2.6. Metabolic Activity of the Bacterial Communities

A bioinformatics tool, PICRUSt (Phylogenetic Investigation of Communities by Reconstruction of Unobserved States) Galaxy version (1.0.0), created by Lingille et al., in 2013, USA [60] was used to explore the functional composition of a microbial community found in the gut contents of a chipmunk concerning different seasons. The functions were categorized at level 2 and were generated by the KEGG (Kyoto Encyclopedia of Genes and Genomes) pathway.

2.7. Statistical Analysis

Data normality was calculated using the Shapiro-Wilk test, Anderson-Darling A test, and Jarque-Bera JB. After the normality test, no significant departure from normality was found. The Shannon diversity index [61] and the Chao1 richness estimator [62] were also calculated. The participation of each taxon type in the average dissimilarity among the seasons was computed by operating the similarity percentages procedure (SIMPER) [63]. Analysis of similarity (ANOSIM), on a Bray–Curtis similarity data was computed on the observed diet and gut microbiome data using 9999 permutations to investigate the statistically significant dissimilarity in diet composition and gut microbiome structure among samples acquired during spring (April and May), summer (June, July, and August) and autumn (September, October) seasons. PCA was used to observe dissimilarity using Euclidean distance and visualize correlation among seasons at the genus level. Analysis of similarities (ANOSIM), SIMPER [63], data normality, and PCA were calculated using PAST (PAlaeontological STatistics) ver. 3.17 (USA) [64].

3. Results

3.1. Diet

Deviations in the relative abundance of DNA sequences were used to conclude differences in prey ingestion among different seasons. Total dissimilarities in prey consumption were inferred by comparing matrices of pairwise proportions among prey taxons present in each population. Across three seasons, analysis of chipmunk’s faeces revealed 27 phyla representing up to 33 different genera in the chipmunk’s diet.

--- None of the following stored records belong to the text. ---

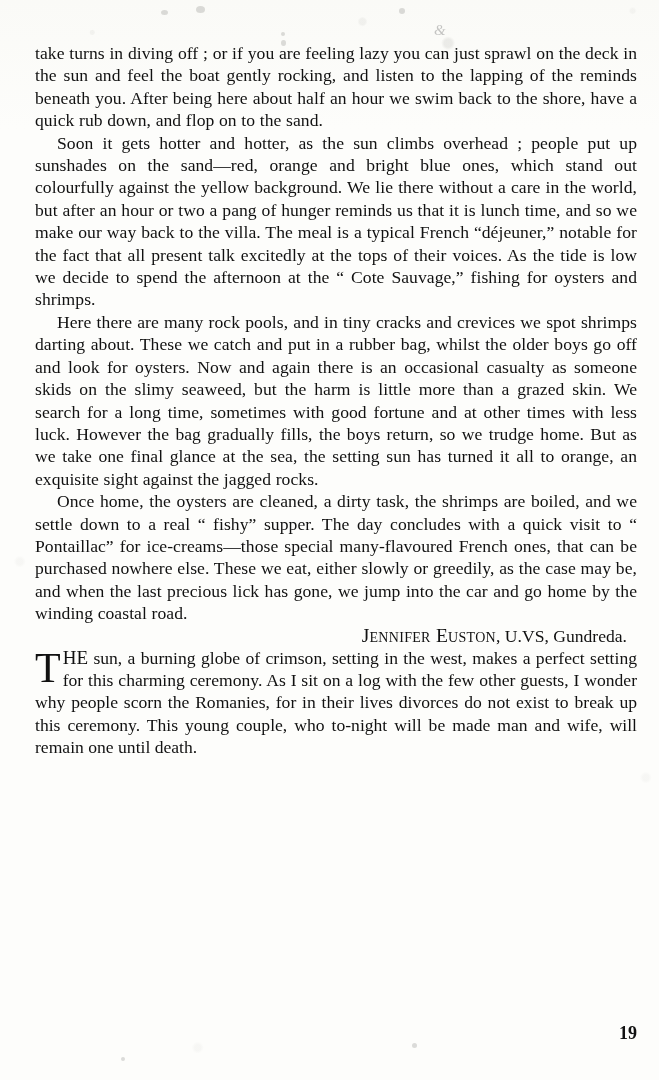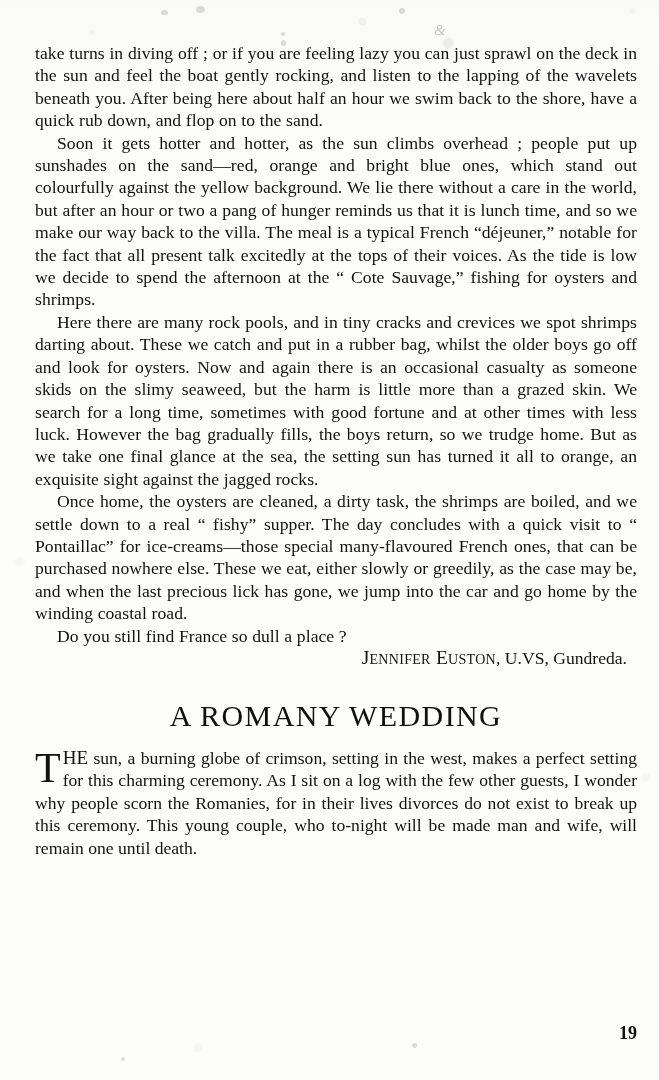"take turns in diving off" p.body { text: wavelets -> reminds }
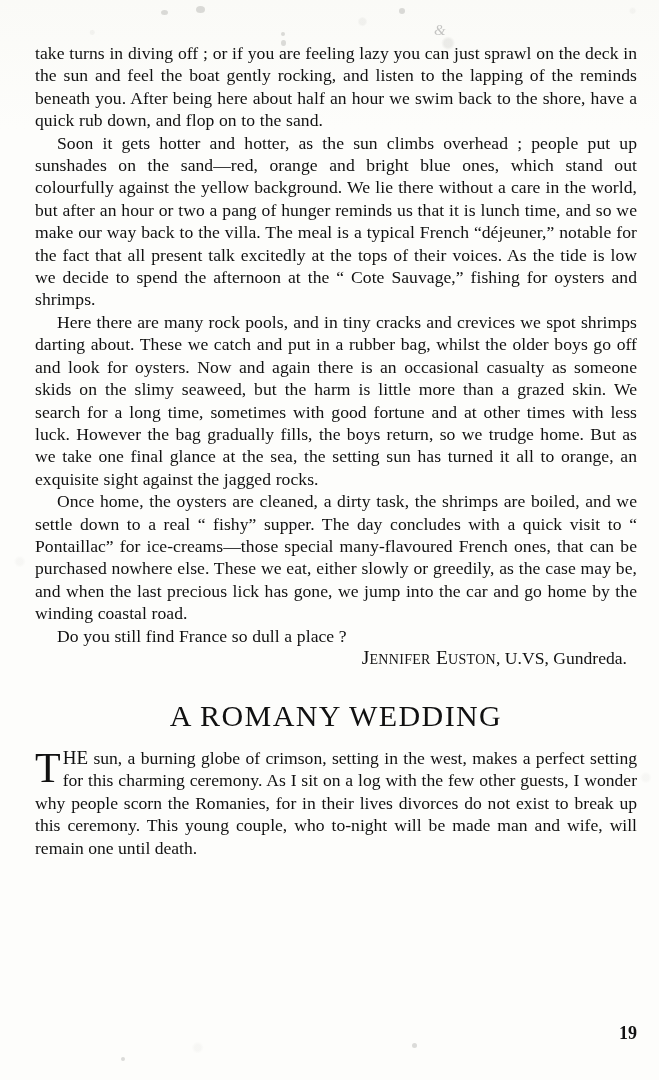"Do you still find France" p.body { html: <p>Do you still find France so dull a place ?</p> -> none }
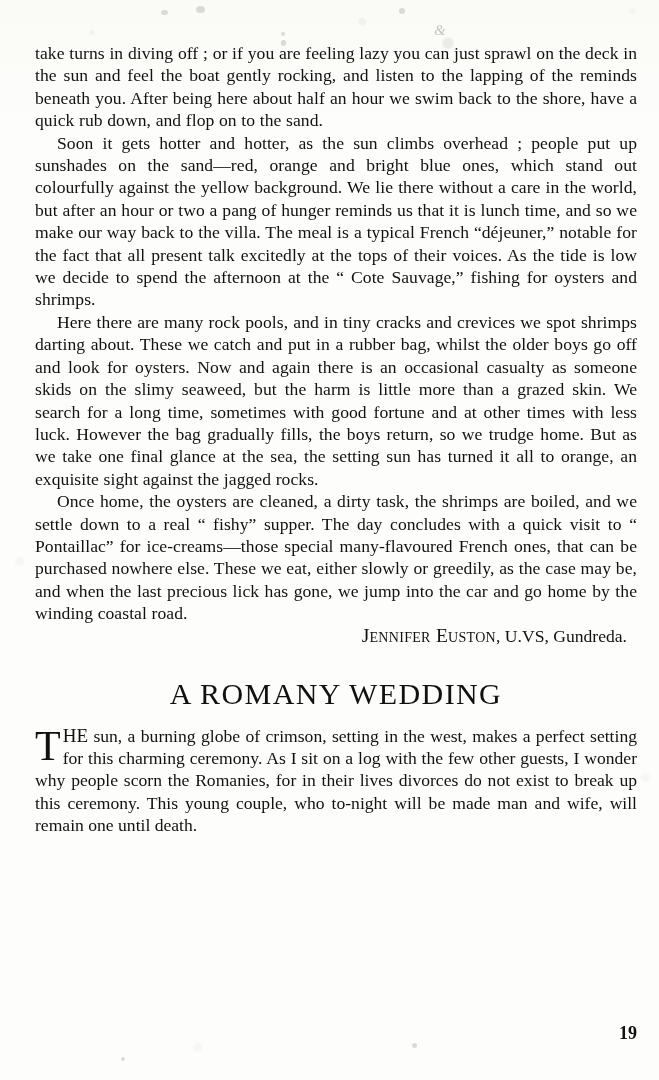"A ROMANY WEDDING" h1.article-title { html: <h1>A ROMANY WEDDING</h1> -> none }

Dietary composition varied seasonally (p < 0.001, Figure 2A, Supplementary Files S1 and S4). Ascomycota (43.8% of sequences on average), Streptophyta (37.0%), Nematoda (15.8%), Basidiomycota (2.1%), Arthropoda (0.3%), Glomeromycota (0.2%) and Zygomycota (0.1%) are the dominant phyla that were consumed by chipmunk across three seasons. In the spring, the most abundant phylum of Ascomycota, which included the genera Aspergillus, Penicillium, and Aureobasidium, and the phylum Streptophyta, which included the genera Enemion and Hylomecon, were observed. The maximum abundance of phylum Basidiomycota, including genus Hymenogaster and phylum Nematoda, consisting of genus Travassostrongylus, Oswaldocruzia, Murshidia, and Steinernema, was observed in the autumn diet (Files S1).
Figure 2

Comparison of seasonal variation in Chipmunk Diet and the gut microbiome. Chao1 richness estimator (Chao1) and Shannon biodiversity index were calculated for each season at the phylum and genus levels. (A) = Chao-1 for diet at phylum and genus level; (B) = Shannon Index for diet at phylum and genus level; (C) = Chao-1 for microbiome at phylum and genus level; (D) = Shannon Index for microbiome at phylum and genus level. * indicate significant difference (p < 0.05).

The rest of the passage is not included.